Illustration: Aïda Amer/Axios
After the April Consumer Price Index report that showed U.S. inflation was growing at the fastest rate since 2008 (and the fastest rate since 1981 when looking at core inflation, which strips out volatile food and energy prices), Atlanta Fed president Raphael Bostic was one of the first Fed presidents to say the central bank would not be changing its policy stance as a result.
What it means: Backing Powell's insistence that the significant rise in prices around the country will be temporary, Bostic has been emphatic in arguing that the Fed should continue not only holding interest rates at near 0% but also maintain its $120 billion a month bond-buying program.
- "There are always people who are telling us that we're doing the wrong thing," Bostic said in an interview for "Axios on HBO."
- "I am worried about all the things that people are concerned about and they voice. I'm just not seeing [consistently high inflation] right now as something that is the most likely to happen."
Still, he admits in part of the wide-ranging interview that there are many questions about the pandemic and its effect on spending and employment to which he and others on the Fed "can't know with any degree of certainty right now."
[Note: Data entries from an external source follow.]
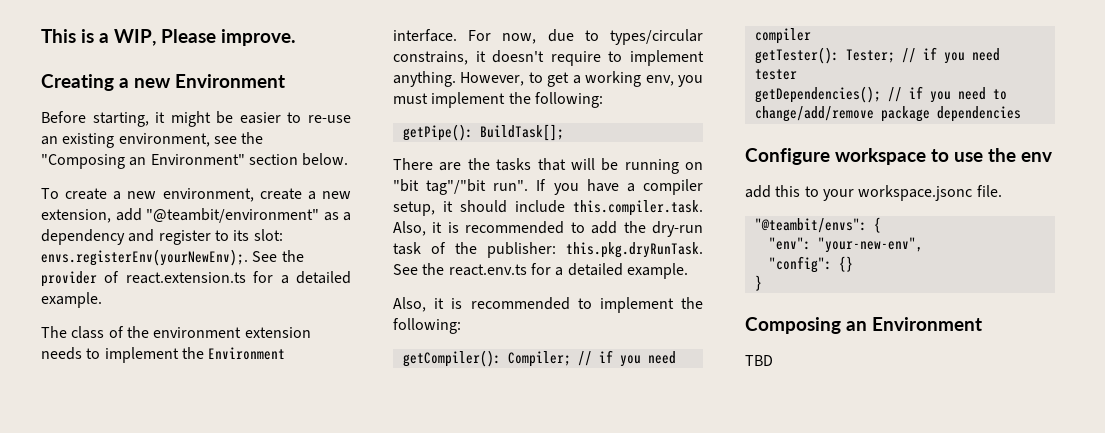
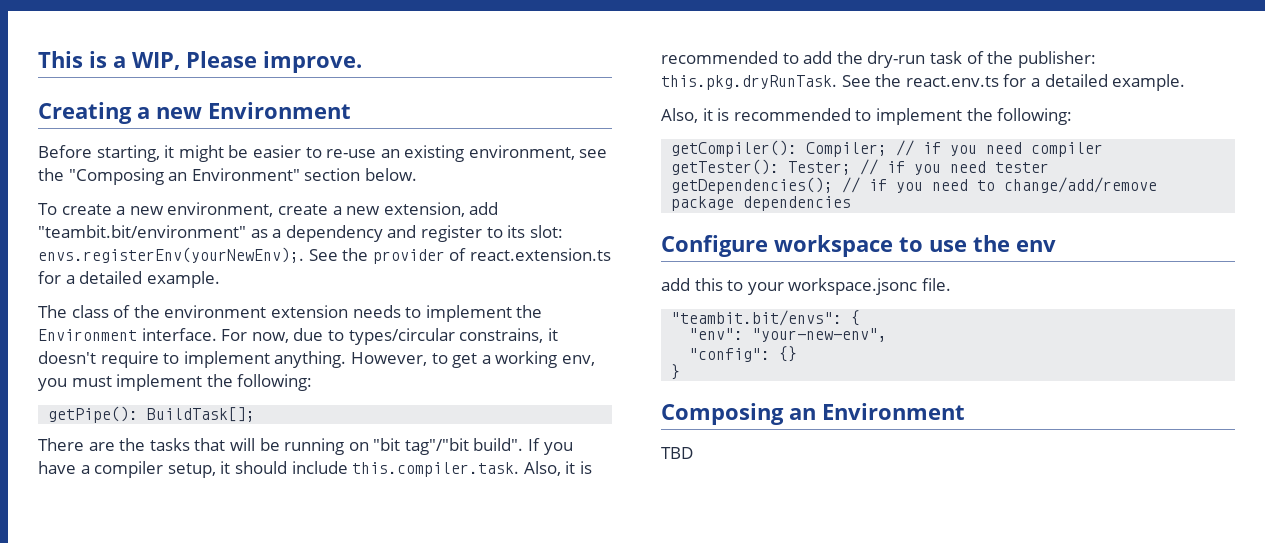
[146,208,319,223] "@teambit/environment" -> [38,225,246,238] "teambit.bit/environment"
[493,180,529,191] run". -> [473,438,524,451] build".
[754,218,867,233] "@teambit/envs": -> [671,310,843,326] "teambit.bit/envs":

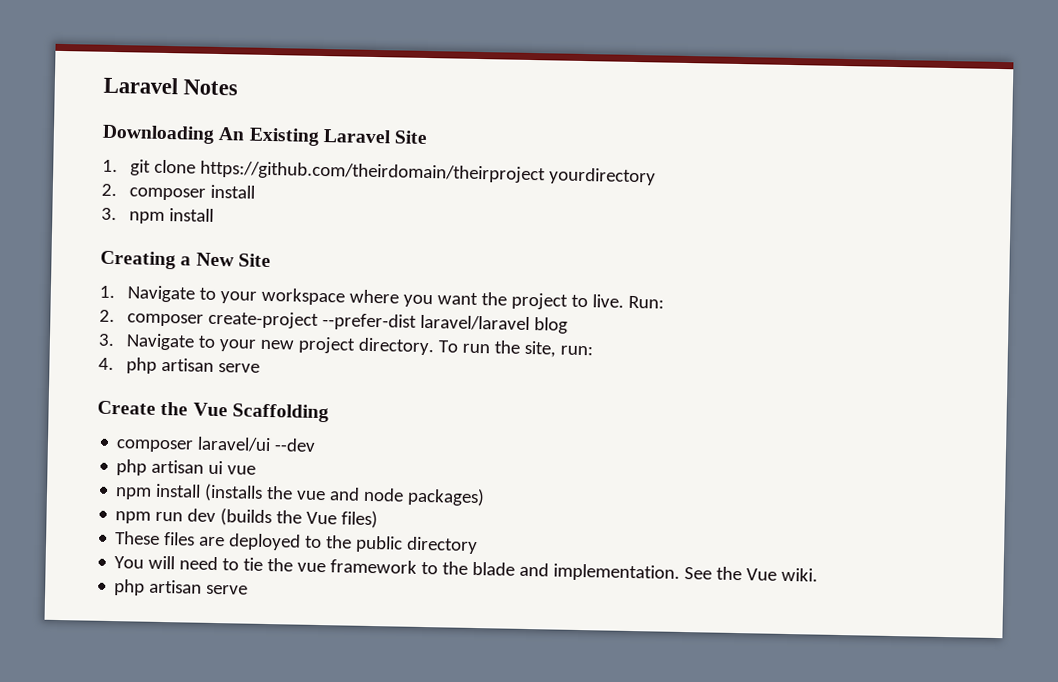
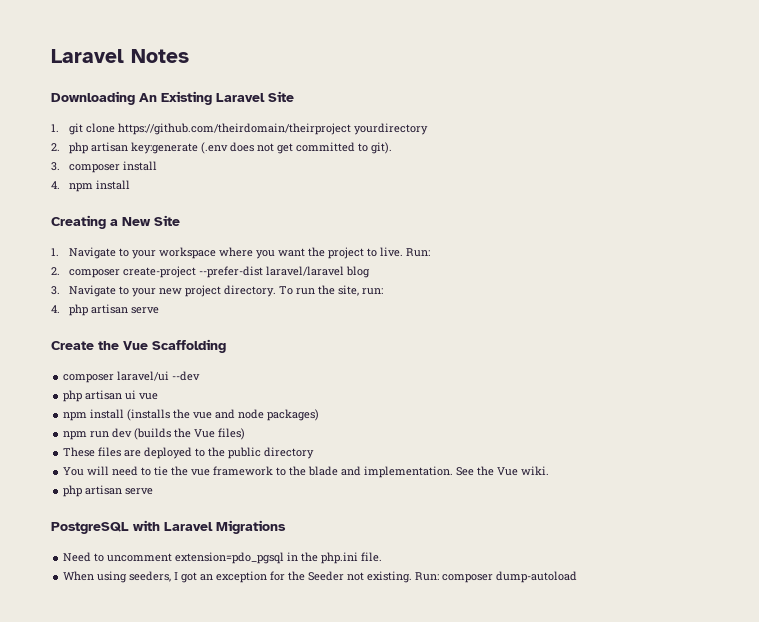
(117, 190) none -> [69,142,393,154] [51,162,60,171] php artisan key:generate (.env does not get committed to git). // 3.
[101,207,117,221] 3. -> [51,181,60,189] 4.
(249, 589) none -> [51,520,286,534] [63,552,383,564] [63,571,578,583] // PostgreSQL with Laravel Migrations // Need to uncomment extension=pdo_pgsql in the php.ini file. // When using seeders, I got an exception for the Seeder not existing. Run: composer dump-autoload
- "Once we start to get more clarity on that and more sharpness around those edges, then I'll be able to tell you with 100% certainty how much of this is fully transitory and how much of it is really permanent."
- "But I can't have that precision right now because we collectively don't have that position. We're still trying to figure it out as family to family and business to business."
On the other side: Bostic also says he is concerned about inequality or "unevenness" in the economic recovery, but largely rejects findings, even research produced by the Federal Reserve itself, that show the Fed is worsening inequality with its policies.
How it works: Inequality is worsened in part because modern businesses have shown they are more likely to park excess profits on their balance sheets in cash or invest in stock buybacks than to put them toward new hiring.
- And it's increased in part because as Nobel laureate Joseph Stiglitz pointed out in a recent interview when interest rates are low labor is a businesses' only major cost and they are then more likely to seek ways to reduce or eliminate it.
The bottom line: "We as the Fed, our policy is actually trying to accomplish something," Bostic says.
- "We're trying to get more people employed. We're trying to get businesses to grow faster and to be more resilient and more powerful."